Acacia spirorbis is a tree belonging to the genus Acacia and the subgenus Juliflorae that is native to eastern Australia.

==Description==
The tree typically grows to a maximum height of 12 m and has slender, glabrous branchlets. Like most species of Acacia it has phyllodes rather than true leaves. The glabrous and dark green coloured phyllodes have a narrowly elliptic shaped and recurved to a sickle shape. They are 9 to 17 cm in length and have a width of 6 to 16 mm with two main longitudinal veins that have greater prominence than the others. When it blooms it produces simple inflorescences that occur in pairs in the axils. The cylindrical flower-spikes have a length of 3 to 8 cm with creamy coloured flowers that occur in interrupted bands. Following flowering flat and spirally coiled seed pods form that have a width of 3.5 to 5 mm are glabrous and covered in a fine white powder. The seeds inside the pods are arranged longitudinally or slightly obliquely.
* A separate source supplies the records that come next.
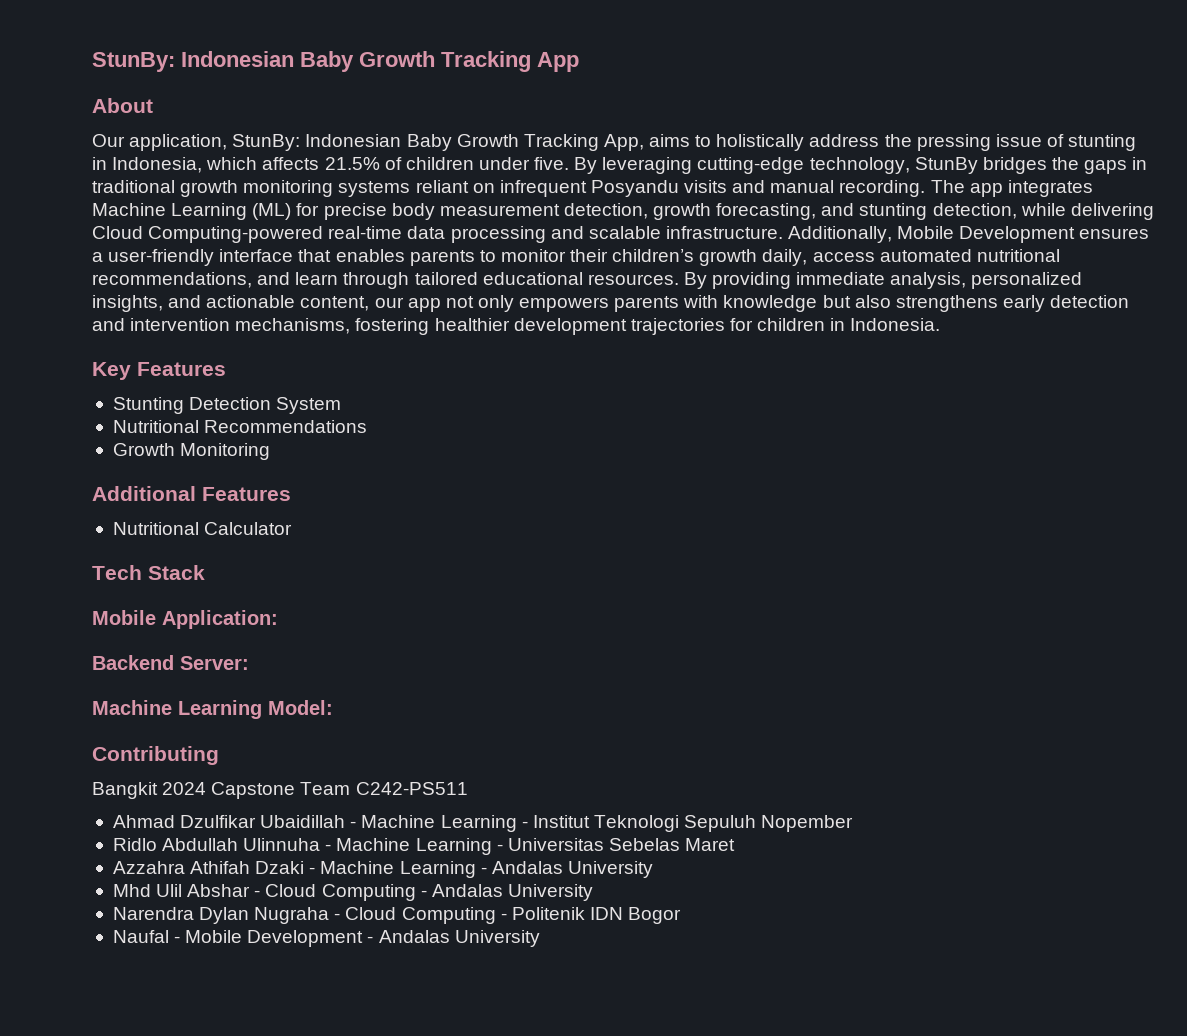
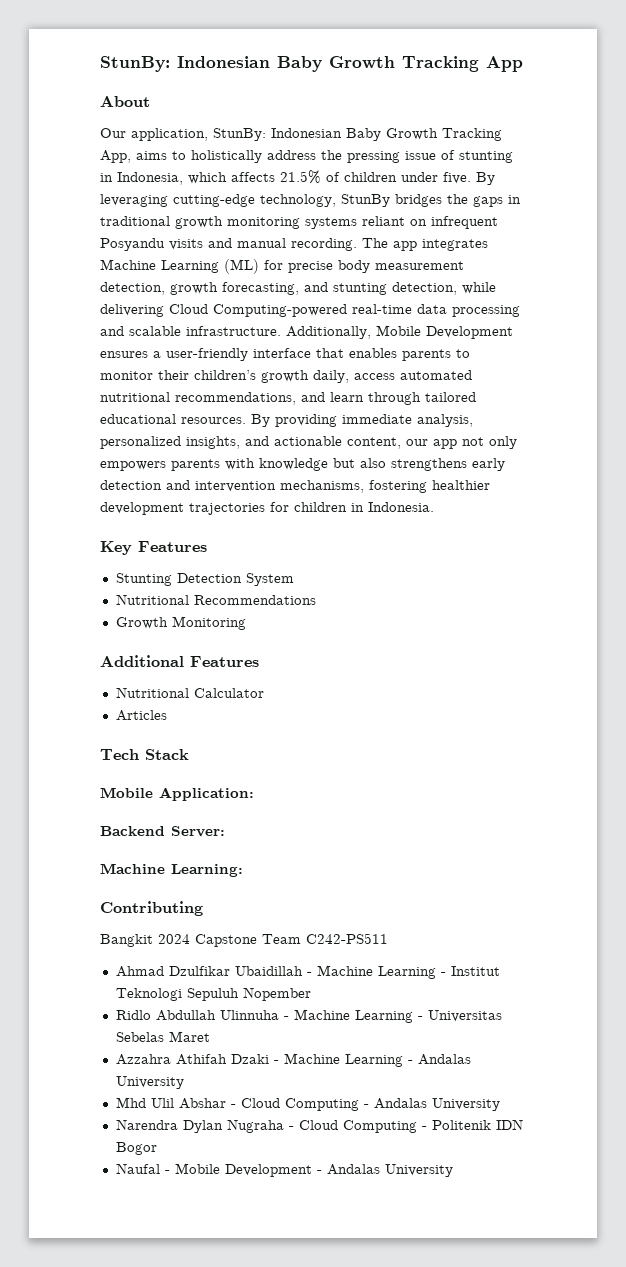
+ Articles
- Machine Learning Model:
+ Machine Learning:

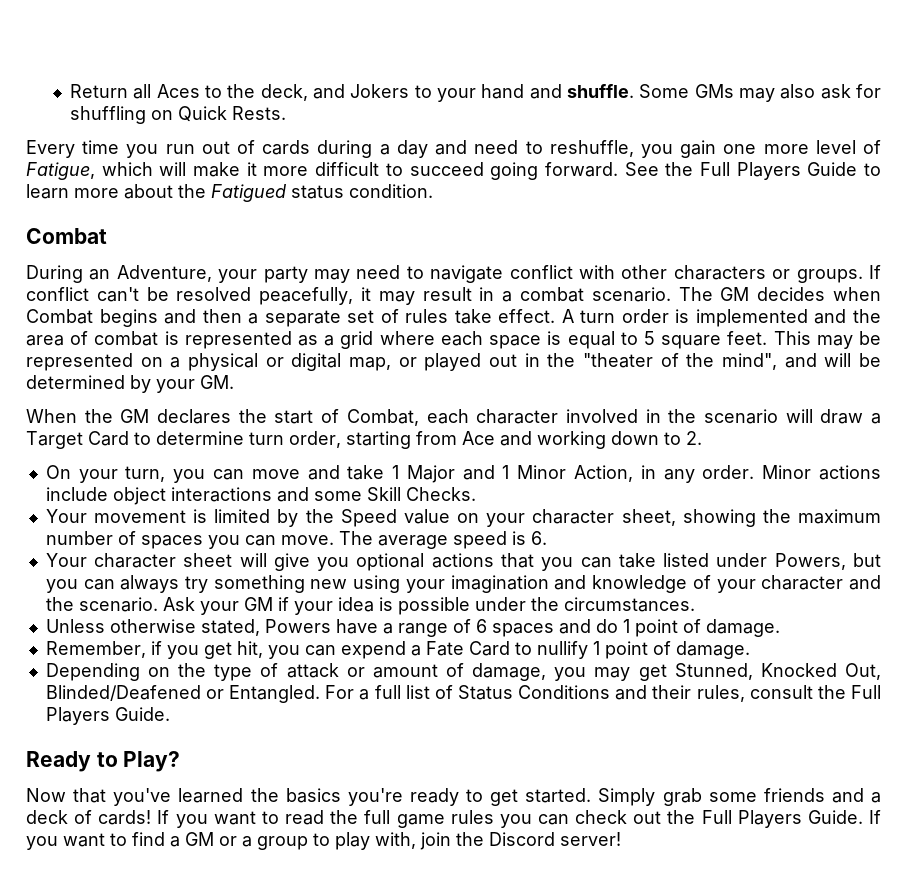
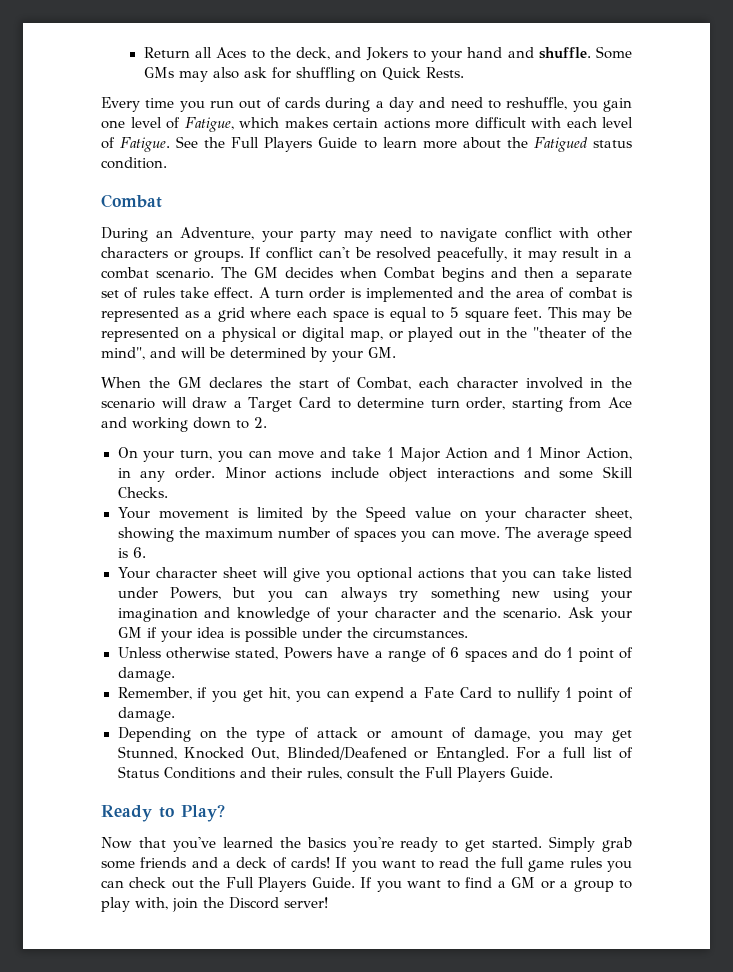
- Every time you run out of cards during a day and need to reshuffle, you gain one more level of Fatigue, which will make it more difficult to succeed going forward.
+ Every time you run out of cards during a day and need to reshuffle, you gain one level of Fatigue, which makes certain actions more difficult with each level of Fatigue.
- On your turn, you can move and take 1 Major and 1 Minor Action, in any order.
+ On your turn, you can move and take 1 Major Action and 1 Minor Action, in any order.

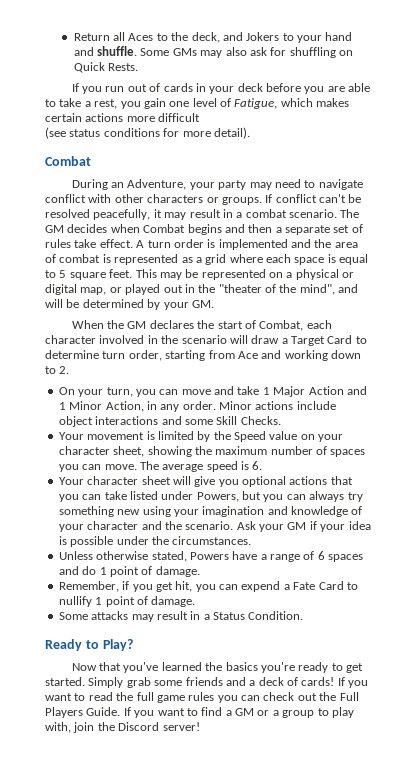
- Every time you run out of cards during a day and need to reshuffle, you gain one level of Fatigue, which makes certain actions more difficult with each level of Fatigue. See the Full Players Guide to learn more about the Fatigued status condition.
+ If you run out of cards in your deck before you are able to take a rest, you gain one level of Fatigue, which makes certain actions more difficult
+ (see status conditions for more detail).
- Depending on the type of attack or amount of damage, you may get Stunned, Knocked Out, Blinded/Deafened or Entangled. For a full list of Status Conditions and their rules, consult the Full Players Guide.
+ Some attacks may result in a Status Condition.

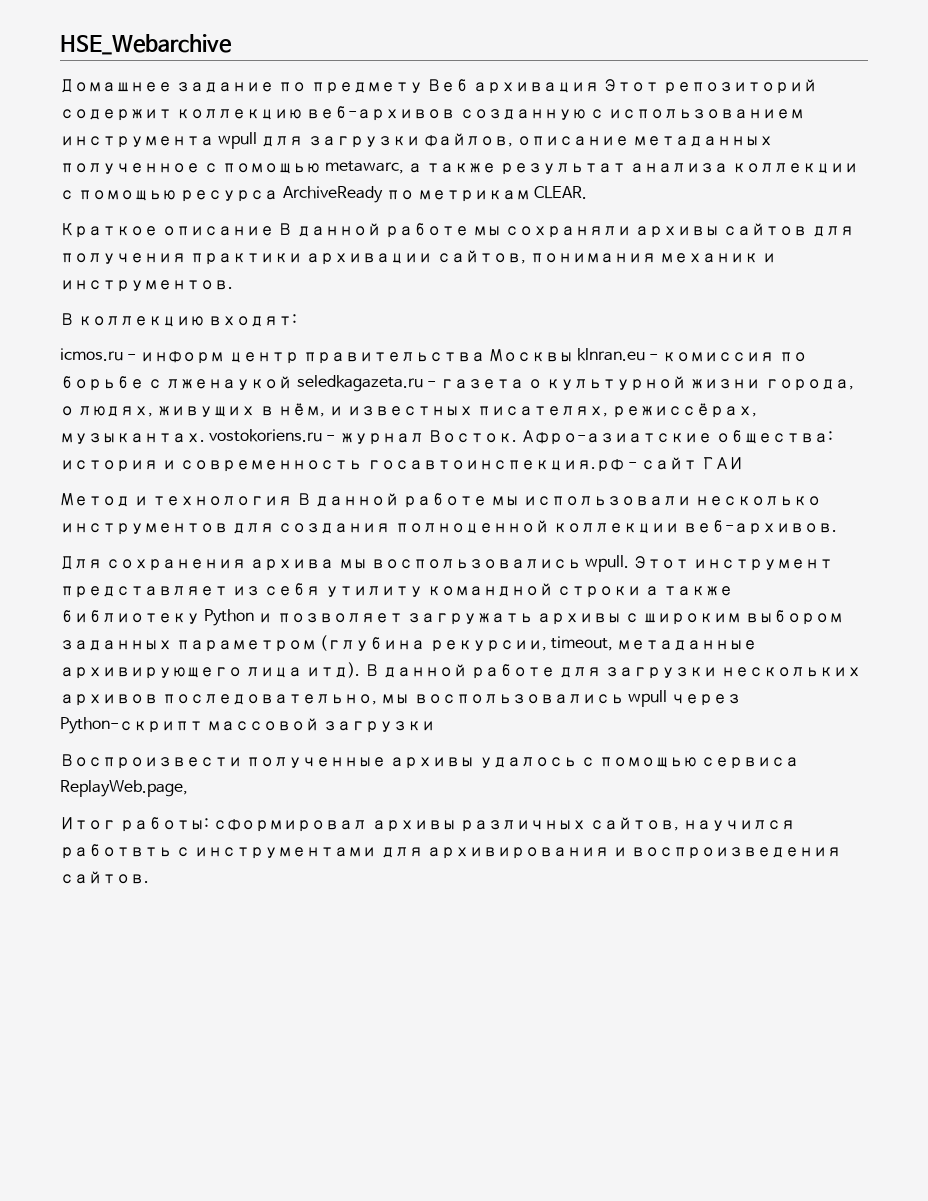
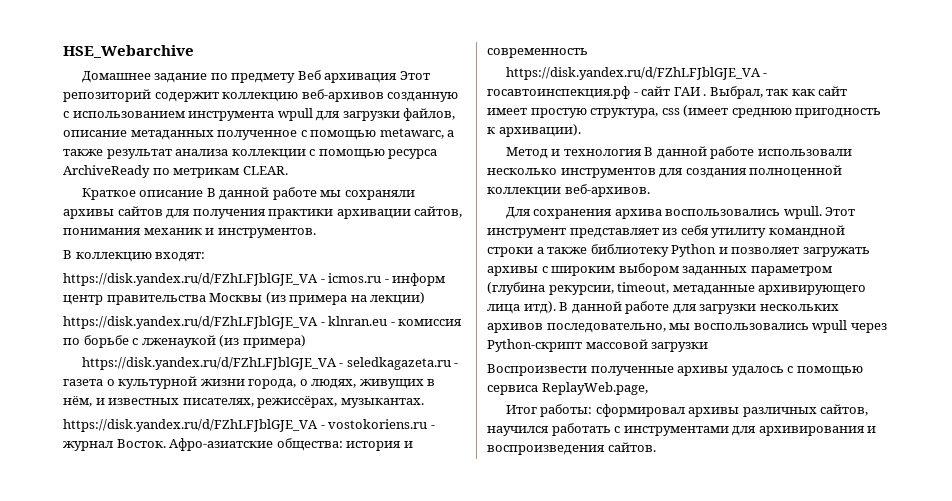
- icmos.ru - информ центр правительства Москвы klnran.eu - комиссия по борьбе с лженаукой seledkagazeta.ru - газета о культурной жизни города, о людях, живущих в нём, и известных писателях, режиссёрах, музыкантах. vostokoriens.ru - журнал Восток.
+ https://disk.yandex.ru/d/FZhLFJblGJE_VA - icmos.ru - информ центр правительства Москвы (из примера на лекции)
+ https://disk.yandex.ru/d/FZhLFJblGJE_VA - klnran.eu - комиссия по борьбе с лженаукой (из примера)
+ https://disk.yandex.ru/d/FZhLFJblGJE_VA - seledkagazeta.ru - газета о культурной жизни города, о людях, живущих в нём, и известных писателях, режиссёрах, музыкантах.
+ https://disk.yandex.ru/d/FZhLFJblGJE_VA - vostokoriens.ru - журнал Восток.
- Афро-азиатские общества: история и современность госавтоинспекция.рф - сайт ГАИ
+ Афро-азиатские общества: история и современность
+ https://disk.yandex.ru/d/FZhLFJblGJE_VA - госавтоинспекция.рф - сайт ГАИ . Выбрал, так как сайт имеет простую структура, css (имеет среднюю пригодность к архивации).
- Метод и технология В данной работе мы использовали несколько инструментов для создания полноценной коллекции веб-архивов.
+ Метод и технология В данной работе использовали несколько инструментов для создания полноценной коллекции веб-архивов.
- Для сохранения архива мы воспользовались wpull.
+ Для сохранения архива воспользовались wpull.
- Итог работы: сформировал архивы различных сайтов, научился работвть с инструментами для архивирования и воспроизведения сайтов.
+ Итог работы: сформировал архивы различных сайтов, научился работать с инструментами для архивирования и воспроизведения сайтов.

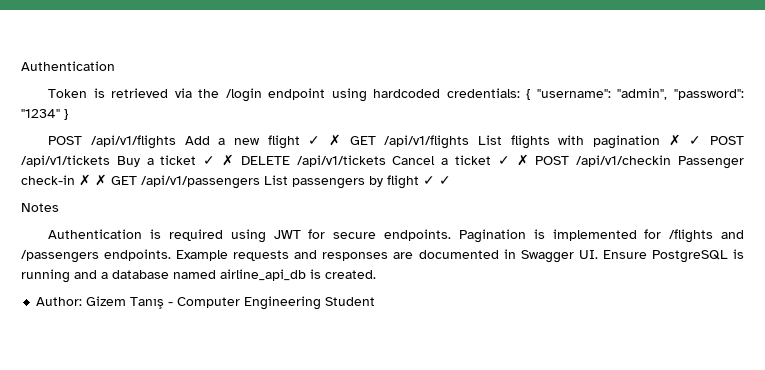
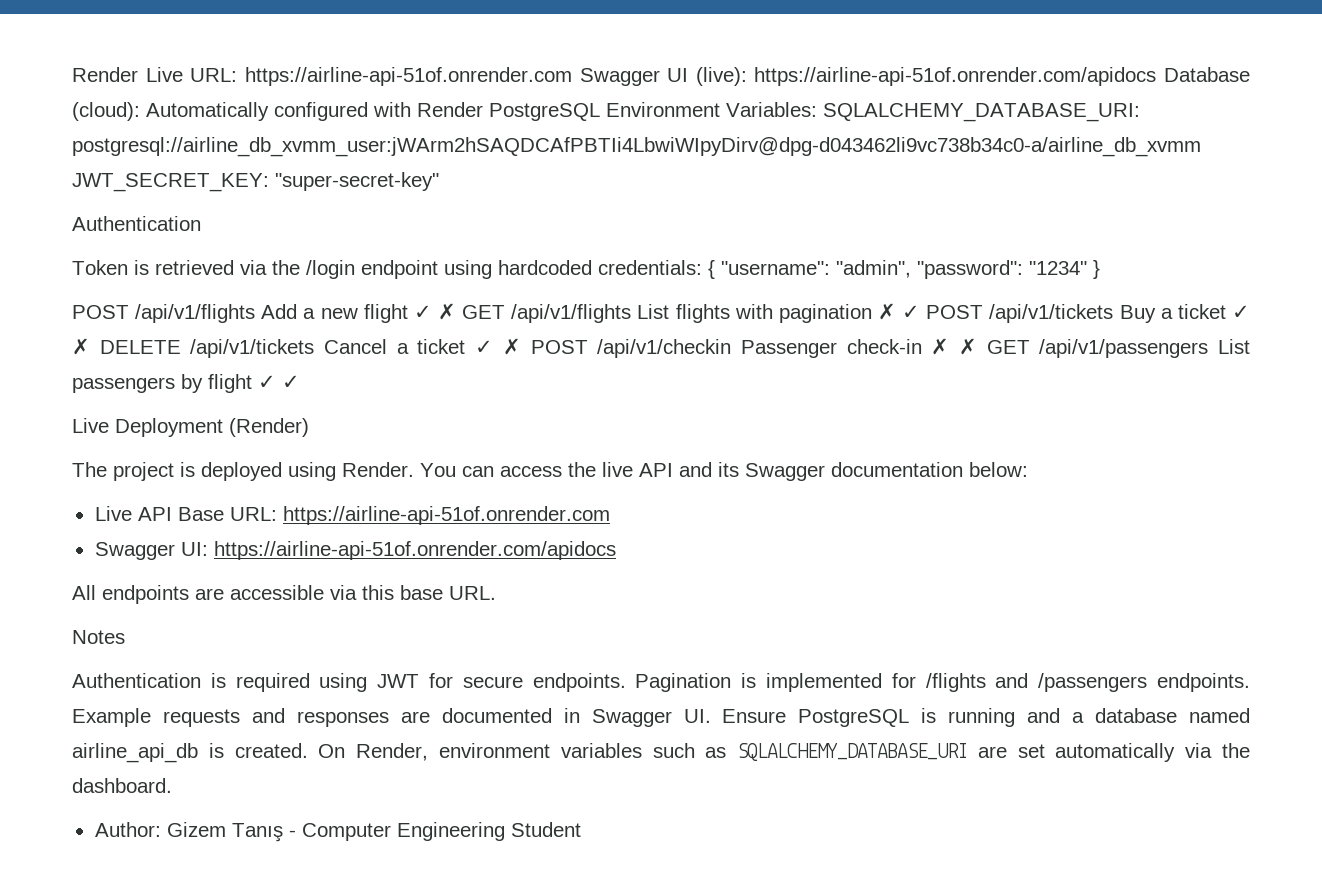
+ Render Live URL: https://airline-api-51of.onrender.com Swagger UI (live): https://airline-api-51of.onrender.com/apidocs Database (cloud): Automatically configured with Render PostgreSQL Environment Variables: SQLALCHEMY_DATABASE_URI: postgresql://airline_db_xvmm_user:jWArm2hSAQDCAfPBTIi4LbwiWIpyDirv@dpg-d043462li9vc738b34c0-a/airline_db_xvmm JWT_SECRET_KEY: "super-secret-key"
+ Live Deployment (Render)
+ The project is deployed using Render. You can access the live API and its Swagger documentation below:
+ Live API Base URL: https://airline-api-51of.onrender.com
+ Swagger UI: https://airline-api-51of.onrender.com/apidocs
+ All endpoints are accessible via this base URL.
+ On Render, environment variables such as SQLALCHEMY_DATABASE_URI are set automatically via the dashboard.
The shiny dark brown seeds have an oblong shape with a bright yellow aril that is folded many times under the seed.

==Taxonomy==
The species was first formally described by the botanist Jacques Labillardière in 1825 as part of the work Sertum austro-caledonicum. It was reclassified by Leslie Pedley in 1987 as Racosperma spirorbis and then transferred back to genus Acacia in 2006.

There are two subspecies:
- Acacia spirorbis subsp. spirorbis
- Acacia spirorbis subsp. solandri

==Distribution==
It is endemic to the coastal parts of Queensland extending from Townsville in the north down to around MacKay in the south including numerous islands off the coast and a smaller isolated population on Rat Island further south near Rockhampton. The tree is usually situated along the margins of rainforest communities or as a part of Eucalyptus woodlands in drier areas. It is also native to Vanuatu and New Caledonia.